Ségolène Royal s'est insurgée samedi contre le fait qu'un rapport finalisé fin 2006 et dressant un constat accablant des relations entre police et population en Seine-Saint-Denis ait été "caché aussi longtemps", évoquant "des vérités qui dérangent".
De passage à Sainte-Geneviève-des-Bois (Essonne), pour soutenir les candidats socialistes aux législatives, l'ex-candidate socialiste à la présidentielle a demandé au président de la République quelles décisions vont être prises pour "rétablir l'indispensable lien de confiance entre la population et le grand service public de la police".
Mme Royal faisait allusion à un rapport de l'Institut national des hautes études de sécurité (INHES), qui dépend du ministère de l'Intérieur, rapport auquel l'AFP a eu accès samedi.

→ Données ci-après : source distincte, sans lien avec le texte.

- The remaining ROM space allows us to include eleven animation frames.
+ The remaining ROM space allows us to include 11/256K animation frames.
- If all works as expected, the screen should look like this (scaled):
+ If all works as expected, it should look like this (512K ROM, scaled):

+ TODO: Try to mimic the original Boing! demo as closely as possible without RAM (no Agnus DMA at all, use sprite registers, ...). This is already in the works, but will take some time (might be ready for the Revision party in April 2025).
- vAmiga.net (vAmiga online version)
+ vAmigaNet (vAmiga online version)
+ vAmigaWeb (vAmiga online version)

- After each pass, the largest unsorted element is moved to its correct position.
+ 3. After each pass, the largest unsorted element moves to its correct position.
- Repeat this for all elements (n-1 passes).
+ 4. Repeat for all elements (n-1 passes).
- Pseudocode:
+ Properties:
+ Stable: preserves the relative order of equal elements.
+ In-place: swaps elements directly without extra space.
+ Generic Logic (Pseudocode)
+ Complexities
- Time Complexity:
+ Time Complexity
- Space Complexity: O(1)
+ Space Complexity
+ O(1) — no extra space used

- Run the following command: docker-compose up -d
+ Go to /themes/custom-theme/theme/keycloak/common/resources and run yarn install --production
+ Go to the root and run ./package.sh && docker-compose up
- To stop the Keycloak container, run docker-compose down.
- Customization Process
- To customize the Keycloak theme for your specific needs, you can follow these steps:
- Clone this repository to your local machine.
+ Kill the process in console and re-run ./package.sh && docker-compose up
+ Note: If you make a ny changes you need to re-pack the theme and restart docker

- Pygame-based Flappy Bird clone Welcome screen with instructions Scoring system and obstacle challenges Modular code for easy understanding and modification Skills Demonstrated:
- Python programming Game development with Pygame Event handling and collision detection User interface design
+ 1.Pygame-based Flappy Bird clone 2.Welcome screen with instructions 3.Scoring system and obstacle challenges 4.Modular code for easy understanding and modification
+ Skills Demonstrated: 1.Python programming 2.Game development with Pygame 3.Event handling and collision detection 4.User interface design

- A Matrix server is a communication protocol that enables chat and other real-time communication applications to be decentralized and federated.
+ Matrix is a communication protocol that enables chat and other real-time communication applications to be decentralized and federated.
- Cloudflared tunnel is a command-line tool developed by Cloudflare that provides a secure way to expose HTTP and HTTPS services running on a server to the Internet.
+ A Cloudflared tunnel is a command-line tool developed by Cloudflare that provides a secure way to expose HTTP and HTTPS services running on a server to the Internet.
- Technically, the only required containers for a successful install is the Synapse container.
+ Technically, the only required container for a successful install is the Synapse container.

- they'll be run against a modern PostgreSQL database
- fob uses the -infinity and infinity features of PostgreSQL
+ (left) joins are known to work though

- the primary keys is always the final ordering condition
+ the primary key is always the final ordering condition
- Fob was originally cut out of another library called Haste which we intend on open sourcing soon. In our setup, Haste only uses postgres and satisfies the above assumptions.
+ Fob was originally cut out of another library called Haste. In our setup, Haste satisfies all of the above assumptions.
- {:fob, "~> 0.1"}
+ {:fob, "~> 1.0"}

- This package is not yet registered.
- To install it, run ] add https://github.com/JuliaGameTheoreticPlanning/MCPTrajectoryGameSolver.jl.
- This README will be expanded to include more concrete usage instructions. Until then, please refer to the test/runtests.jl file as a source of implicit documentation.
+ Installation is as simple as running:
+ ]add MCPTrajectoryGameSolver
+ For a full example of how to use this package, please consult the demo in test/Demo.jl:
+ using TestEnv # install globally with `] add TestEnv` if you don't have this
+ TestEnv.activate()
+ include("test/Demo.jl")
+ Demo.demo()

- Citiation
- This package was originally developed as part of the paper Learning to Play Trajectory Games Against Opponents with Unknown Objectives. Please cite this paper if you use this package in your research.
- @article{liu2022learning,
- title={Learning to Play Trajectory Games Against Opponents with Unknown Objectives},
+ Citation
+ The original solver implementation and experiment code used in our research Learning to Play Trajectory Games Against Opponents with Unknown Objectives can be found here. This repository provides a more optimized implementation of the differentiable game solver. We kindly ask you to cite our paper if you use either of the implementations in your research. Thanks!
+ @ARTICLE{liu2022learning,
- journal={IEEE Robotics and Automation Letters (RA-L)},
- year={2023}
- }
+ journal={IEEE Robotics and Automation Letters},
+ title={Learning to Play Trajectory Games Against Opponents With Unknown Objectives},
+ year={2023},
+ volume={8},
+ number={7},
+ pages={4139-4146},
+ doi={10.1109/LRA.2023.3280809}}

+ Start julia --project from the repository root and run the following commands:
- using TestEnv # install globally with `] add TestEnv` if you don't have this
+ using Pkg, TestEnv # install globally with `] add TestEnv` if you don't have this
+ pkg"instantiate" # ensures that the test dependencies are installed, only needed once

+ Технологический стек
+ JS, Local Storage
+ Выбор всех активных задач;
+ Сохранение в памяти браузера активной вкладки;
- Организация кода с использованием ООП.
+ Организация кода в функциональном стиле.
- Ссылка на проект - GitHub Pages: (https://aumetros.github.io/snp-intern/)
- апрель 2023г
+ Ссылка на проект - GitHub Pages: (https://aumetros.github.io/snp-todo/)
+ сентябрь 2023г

Ce document, demandé par le Préfet de Seine-Saint-Denis mais jamais rendu public officiellement, évoque un "climat d'insécurité permanent" entre police et population dans le département, climat qui risque même de s'envenimer.
Mme Royal a rappelé que le préfet de Seine-Saint-Denis avait déjà précédemment "tiré la sonnette d'alarme" mais que "le ministère de l'Intérieur d'alors, qui est l'actuel président de la République, l'avait réduit au silence".
"Je demande au président de la République pourquoi ce rapport a été caché aussi longtemps et quelles décisions vont être prises sans tarder pour rétablir les moyens de fonctionnement de la police", a insisté la présidente de Poitou-Charentes: "Sans doute pendant la présidentielle ne fallait-il pas dire des vérités qui dérangent".
Précisant que ce rapport a été sorti "grâce à quelqu'un qui a envie que la vérité se fasse jour", Mme Royal a affirmé que "maintenant il faut que l'on passe à l'action".
Dans un esprit d'"opposition constructive", Mme Royal a souhaité que ce rapport soit "pris en considération" et que "toutes les conclusions qui en sont tirées soient retenues, en particulier que la police de quartier soit créée".
"La police de proximité et la police de quartier sont des solutions pour rétablir l'ordre juste dans des endroits qui en ont besoin", a ajouté Mme Royal, selon qui "on voit les dégâts auxquels a conduit la suppression" de ce type de police.
Mme Royal a suggéré que le service public de la police "soit présent et ouvert quand la population en a le plus besoin", notamment la nuit.
La direction générale de la police nationale (DGPN) a indiqué samedi que ce rapport de l'INHES était un "document interne qui n'avait pas vocation à être diffusé".